Cedeño was convicted of involuntary manslaughter in the D.R. for his involvement in the young woman's death, basically for having a gun on him at the time, and for allowing the woman to get hold of it and then struggling with her to get it back (inadvertantly leading to her death.) He didn't help his case any by waiting several hours after the incident before reporting anything to the police, Ted Kennedy style. He apparently thought it better to go home and get everything straight with his wife first. His statement that he panicked in the aftermath because he was worried about his baseball career (while not mentioning concern for the woman, her family, etc. initially) might not have gone over too well, either.
At any rate, Cedeño got off light, only having to pay a small fine.
That incident happened in December of 1973. I don't recall if it was specifically cited at the time, but I am guessing alcohol was involved, as well. Cedeño was known from th get-go as a late night carouser and a heavy drinker by some people's standards. He had several subsequent run-ins with the law over the years, almost all of them involving alcohol in one way or another.
I never bought the theory the shooting incident had something to do with his "decline". The truth is that Cedeno played his best baseball ever the first 2/3 of the 1974 season, the one immediately following the shooting. By the beginning of August, 1974, Cedeño was hitting .309/.371/.542, with 22 HRs and 82 RBIs, 67 runs, and 38 steals. That projected to full-season totals of 37 HRs and 137 RBIs, 112 runs scored, and 63 stolen bases. A terrific season, especially when one considers he was putting up those numbers in the mid-1970's Astrodome, as arid and trackless a hitter's graveyard as there was anywhere in baseball at the time.
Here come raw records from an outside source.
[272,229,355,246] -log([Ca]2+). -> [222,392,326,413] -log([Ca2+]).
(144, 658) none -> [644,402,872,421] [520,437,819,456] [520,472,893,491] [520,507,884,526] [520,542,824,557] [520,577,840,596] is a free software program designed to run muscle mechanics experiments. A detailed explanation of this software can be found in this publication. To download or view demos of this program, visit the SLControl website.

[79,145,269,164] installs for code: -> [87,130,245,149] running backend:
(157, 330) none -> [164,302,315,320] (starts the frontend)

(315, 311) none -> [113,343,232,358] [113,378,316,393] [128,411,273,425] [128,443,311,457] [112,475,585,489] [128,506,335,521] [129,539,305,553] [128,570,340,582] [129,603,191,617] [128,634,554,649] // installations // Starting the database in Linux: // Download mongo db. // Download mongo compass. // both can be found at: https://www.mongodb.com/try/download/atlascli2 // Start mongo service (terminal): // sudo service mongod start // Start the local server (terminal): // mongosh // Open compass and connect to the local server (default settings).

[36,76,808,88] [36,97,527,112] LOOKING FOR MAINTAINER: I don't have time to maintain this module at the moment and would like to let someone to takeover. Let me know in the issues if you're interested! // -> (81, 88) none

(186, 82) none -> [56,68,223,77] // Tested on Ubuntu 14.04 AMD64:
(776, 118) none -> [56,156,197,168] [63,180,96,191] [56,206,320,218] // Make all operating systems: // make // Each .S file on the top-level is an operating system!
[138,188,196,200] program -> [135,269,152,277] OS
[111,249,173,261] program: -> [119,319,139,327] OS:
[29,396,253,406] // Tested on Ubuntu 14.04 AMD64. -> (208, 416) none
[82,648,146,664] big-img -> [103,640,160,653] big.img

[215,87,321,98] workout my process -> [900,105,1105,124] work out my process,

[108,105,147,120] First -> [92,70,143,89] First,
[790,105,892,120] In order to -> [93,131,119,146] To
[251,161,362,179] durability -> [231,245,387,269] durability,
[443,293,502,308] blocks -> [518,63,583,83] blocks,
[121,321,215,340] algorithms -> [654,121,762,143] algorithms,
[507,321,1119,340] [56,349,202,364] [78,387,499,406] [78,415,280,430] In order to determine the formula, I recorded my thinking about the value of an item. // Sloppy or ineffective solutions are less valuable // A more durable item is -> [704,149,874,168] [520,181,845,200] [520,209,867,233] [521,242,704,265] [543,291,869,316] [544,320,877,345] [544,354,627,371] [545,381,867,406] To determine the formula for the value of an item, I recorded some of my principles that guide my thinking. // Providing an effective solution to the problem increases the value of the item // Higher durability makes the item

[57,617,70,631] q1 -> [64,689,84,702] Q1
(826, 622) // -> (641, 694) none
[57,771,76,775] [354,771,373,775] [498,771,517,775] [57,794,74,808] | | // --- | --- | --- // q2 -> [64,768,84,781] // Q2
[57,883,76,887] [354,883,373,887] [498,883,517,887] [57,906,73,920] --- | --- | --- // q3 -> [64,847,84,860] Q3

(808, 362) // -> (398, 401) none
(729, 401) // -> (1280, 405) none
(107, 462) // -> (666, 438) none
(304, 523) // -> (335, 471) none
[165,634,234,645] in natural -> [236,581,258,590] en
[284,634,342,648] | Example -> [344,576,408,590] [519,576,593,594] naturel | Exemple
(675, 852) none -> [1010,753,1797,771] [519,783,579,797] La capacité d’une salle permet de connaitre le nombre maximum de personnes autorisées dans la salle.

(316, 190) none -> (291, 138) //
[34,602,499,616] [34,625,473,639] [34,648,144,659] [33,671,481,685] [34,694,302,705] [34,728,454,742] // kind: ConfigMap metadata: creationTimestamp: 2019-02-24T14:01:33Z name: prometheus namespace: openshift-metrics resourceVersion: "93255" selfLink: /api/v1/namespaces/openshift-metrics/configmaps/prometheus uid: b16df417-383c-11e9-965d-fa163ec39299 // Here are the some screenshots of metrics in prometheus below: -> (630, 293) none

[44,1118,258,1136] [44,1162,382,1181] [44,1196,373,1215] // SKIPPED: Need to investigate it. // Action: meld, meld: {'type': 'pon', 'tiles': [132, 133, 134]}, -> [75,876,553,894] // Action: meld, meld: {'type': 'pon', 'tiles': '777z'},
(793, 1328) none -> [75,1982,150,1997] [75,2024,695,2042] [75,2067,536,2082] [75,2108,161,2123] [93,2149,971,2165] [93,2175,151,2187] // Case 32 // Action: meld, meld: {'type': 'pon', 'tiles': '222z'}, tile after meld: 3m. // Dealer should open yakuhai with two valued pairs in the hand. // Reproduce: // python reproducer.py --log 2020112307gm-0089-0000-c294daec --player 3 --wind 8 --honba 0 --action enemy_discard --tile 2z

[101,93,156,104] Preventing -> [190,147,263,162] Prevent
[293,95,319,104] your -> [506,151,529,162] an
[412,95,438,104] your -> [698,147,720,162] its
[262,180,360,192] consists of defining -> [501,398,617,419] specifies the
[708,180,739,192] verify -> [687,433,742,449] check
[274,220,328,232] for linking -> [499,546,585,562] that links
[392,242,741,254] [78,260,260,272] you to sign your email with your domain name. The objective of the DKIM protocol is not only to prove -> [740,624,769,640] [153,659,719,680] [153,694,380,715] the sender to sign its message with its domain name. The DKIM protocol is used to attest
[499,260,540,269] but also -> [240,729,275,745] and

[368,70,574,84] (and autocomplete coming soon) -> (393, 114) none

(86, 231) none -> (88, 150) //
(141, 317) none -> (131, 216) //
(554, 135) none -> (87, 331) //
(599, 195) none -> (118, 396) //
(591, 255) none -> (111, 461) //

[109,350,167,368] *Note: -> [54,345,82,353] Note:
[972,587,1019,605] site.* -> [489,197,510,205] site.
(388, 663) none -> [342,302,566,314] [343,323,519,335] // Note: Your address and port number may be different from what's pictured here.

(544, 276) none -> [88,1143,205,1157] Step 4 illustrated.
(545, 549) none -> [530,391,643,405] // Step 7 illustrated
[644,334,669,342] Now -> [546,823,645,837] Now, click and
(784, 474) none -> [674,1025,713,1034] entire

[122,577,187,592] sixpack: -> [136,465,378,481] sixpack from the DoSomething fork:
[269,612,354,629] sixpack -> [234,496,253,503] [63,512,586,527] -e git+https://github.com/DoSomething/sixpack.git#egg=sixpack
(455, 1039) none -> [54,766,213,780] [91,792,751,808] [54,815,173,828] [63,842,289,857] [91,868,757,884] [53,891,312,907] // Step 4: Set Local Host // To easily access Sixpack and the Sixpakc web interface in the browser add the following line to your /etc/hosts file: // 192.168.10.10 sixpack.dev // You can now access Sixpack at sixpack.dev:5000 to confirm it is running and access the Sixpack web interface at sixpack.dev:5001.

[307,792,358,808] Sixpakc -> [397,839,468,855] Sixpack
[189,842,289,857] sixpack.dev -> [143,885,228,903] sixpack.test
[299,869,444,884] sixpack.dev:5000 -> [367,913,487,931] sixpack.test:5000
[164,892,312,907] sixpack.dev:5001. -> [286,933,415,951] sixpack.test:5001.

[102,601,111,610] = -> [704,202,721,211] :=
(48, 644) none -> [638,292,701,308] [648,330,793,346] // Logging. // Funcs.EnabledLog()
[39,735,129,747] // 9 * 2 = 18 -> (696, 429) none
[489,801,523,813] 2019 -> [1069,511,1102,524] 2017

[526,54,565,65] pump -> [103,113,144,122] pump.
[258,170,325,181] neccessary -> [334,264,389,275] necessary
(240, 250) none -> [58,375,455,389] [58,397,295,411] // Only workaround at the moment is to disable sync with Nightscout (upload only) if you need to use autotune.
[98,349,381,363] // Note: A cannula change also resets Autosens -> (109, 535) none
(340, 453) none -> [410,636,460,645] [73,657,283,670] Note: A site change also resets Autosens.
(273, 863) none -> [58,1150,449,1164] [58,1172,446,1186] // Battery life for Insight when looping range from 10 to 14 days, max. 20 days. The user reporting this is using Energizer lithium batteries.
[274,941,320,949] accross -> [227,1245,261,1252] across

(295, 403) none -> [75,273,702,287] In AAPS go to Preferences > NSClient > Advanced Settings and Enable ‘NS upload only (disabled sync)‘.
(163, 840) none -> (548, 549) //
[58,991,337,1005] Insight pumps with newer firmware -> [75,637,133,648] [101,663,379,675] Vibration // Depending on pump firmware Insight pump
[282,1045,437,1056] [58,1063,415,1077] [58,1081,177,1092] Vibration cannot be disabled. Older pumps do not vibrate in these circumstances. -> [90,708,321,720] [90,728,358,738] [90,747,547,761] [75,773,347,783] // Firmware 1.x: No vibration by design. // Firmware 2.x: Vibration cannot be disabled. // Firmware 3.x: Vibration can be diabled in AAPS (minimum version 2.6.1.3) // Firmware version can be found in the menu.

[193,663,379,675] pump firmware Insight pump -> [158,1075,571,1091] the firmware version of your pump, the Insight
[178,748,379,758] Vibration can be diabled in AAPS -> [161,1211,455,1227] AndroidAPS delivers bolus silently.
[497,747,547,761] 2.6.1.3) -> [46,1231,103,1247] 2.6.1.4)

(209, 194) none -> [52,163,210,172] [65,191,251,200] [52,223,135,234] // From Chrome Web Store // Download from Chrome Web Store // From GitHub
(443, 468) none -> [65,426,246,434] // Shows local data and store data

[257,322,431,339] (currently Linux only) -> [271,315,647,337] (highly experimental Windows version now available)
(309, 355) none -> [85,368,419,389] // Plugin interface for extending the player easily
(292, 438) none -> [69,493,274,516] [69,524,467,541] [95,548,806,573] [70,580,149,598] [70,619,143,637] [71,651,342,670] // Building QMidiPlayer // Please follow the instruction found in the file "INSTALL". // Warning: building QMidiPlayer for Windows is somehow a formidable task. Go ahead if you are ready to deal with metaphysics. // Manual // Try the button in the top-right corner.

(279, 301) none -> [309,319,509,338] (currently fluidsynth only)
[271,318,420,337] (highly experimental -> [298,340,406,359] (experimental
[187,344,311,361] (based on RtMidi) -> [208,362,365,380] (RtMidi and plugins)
But then Cedeño slumped badly, hitting only .188/.274/.297 the last two months of 1974. I always suspected some injury occurred that he tried to play through. Or it could have been all the late nights, or that perhaps he was really 28 instead of 23 (there were rumors even at the time Cedeño first came up as a 19-year-old phenom that he was anywhere from two to five years older than he claimed to be.) Actually, Cedeño had several very good seasons in Houston after the shooting incident, the main difference being he never hit for much power again after August of 1974. Which is why I wonder if he didn't injure a shoulder or something around then. If he was going to cave in emotionally from the trauma from the shooting, if he even suffered from any, it seems to me he would fall off in every aspect of his game, not just one specific category.